S’il y a un mot clé à mettre en avant dans le film c’est le mot japonais « omoyari », la capacité d’empathie de se mettre à la place de l’autre, d’imaginer ce que ressent l’autre. Et ces 2 personnages, Totto-chan qui on dirait aujourd’hui souffre de troubles du développement et Yasuke qui souffre de la polio, arrivent à se rencontrer, à faire connaissance, à partager une amitié qui leur permet de faire face aux difficultés et à grandir ensemble. Je crois que c’est ce qui compte le plus. Il y a plein de problèmes qui sont en jeu dans la société d’aujourd’hui, comme la place faites aux personnes en situation d’handicap, la réalité de la guerre en tant que telle, l’éducation ou les rapports entre parents et enfants par-delà les différences de position les uns et les autres. Tous ces problèmes divers et variés que l’on penserait sans rapport entre eux à première vue, il me semble possible d’envisager leurs résolutions si on est capable d’empathie envers autrui.
Ce film est une œuvre personnelle qui vous tenait à cœur et cela a dû une grande expérience pour vous : pensez-vous réaliser d’autre titre du même style, pas des commandes ?

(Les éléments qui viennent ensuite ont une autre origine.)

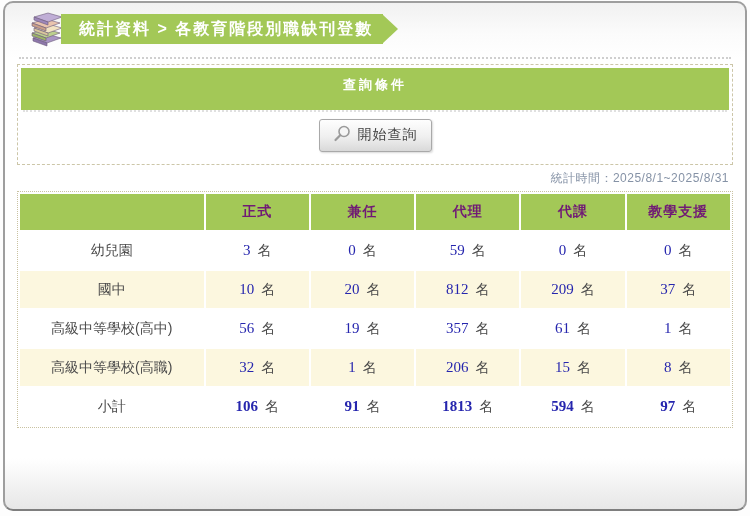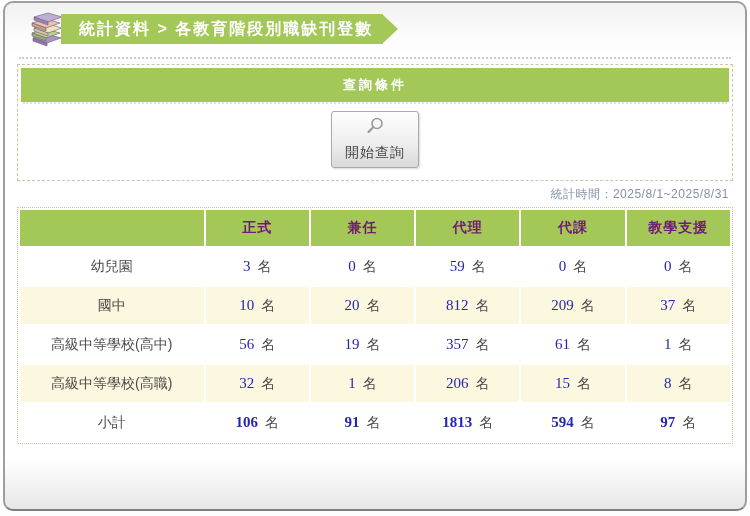"查詢條件" .query-title { height: 34px -> 42px }
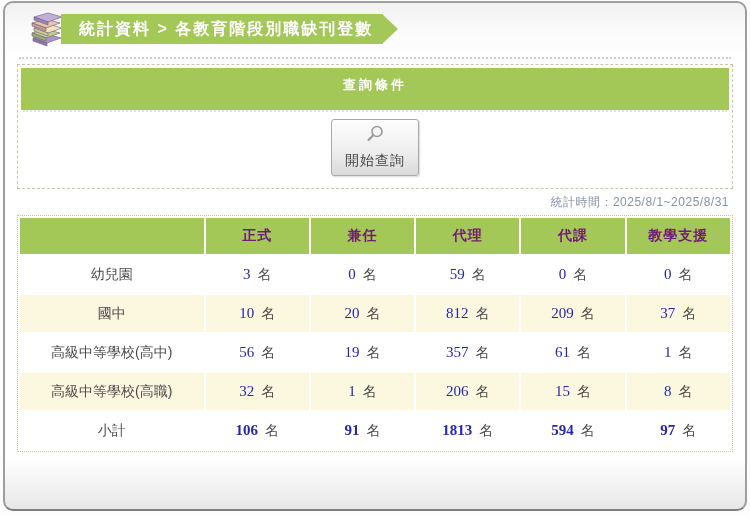"開始查詢" .search-btn { flex-direction: column -> none }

Je n’ai pas d’idée arrêtée sur ce point. Je ne suis pas dans l’optique de dire « je dois réaliser une idée qui vienne de moi pour travailler sur mon prochain projet », tout simplement parce ce que la quantité de livres que je peux lire dans un temps donné reste limité. Donc ce n’est pas parce que l’idée viendrait de quelque d’autre que je ne voudrais pas le faire. Mais en tout cas de mon côté, je vais continuer à proposer des projets, à explorer de nouvelles voies et on verra ce qui se réalisera.
Il me semble que c’est la première fois que vous venez en France, que pensez-vous d’Annecy ?
Je suis venu une fois en France à Paris quand j’étais lycéen avec ma famille mais c’est effectivement la première fois que je viens à Annecy. Cette ville me plait énormément : je suis conquis par ce que j’ai pu voir, ce qui est délicieux à déguster, les paysages magnifiques, les gens adorables. C’est une très bonne expérience. Le plus important, le plus remarquable à mes yeux est le fait de pouvoir découvrir des œuvres du monde entier, de toute tendance. Je peux faire éclater une partie des idées arrêtées qui peuvent s’être installées de ma pratique de l’animation, dans mon langage formel, mes automatismes. Voir des œuvres différentes permet de sortir de cette coquille.
Avez-vous eu le temps de voir quelques séances ?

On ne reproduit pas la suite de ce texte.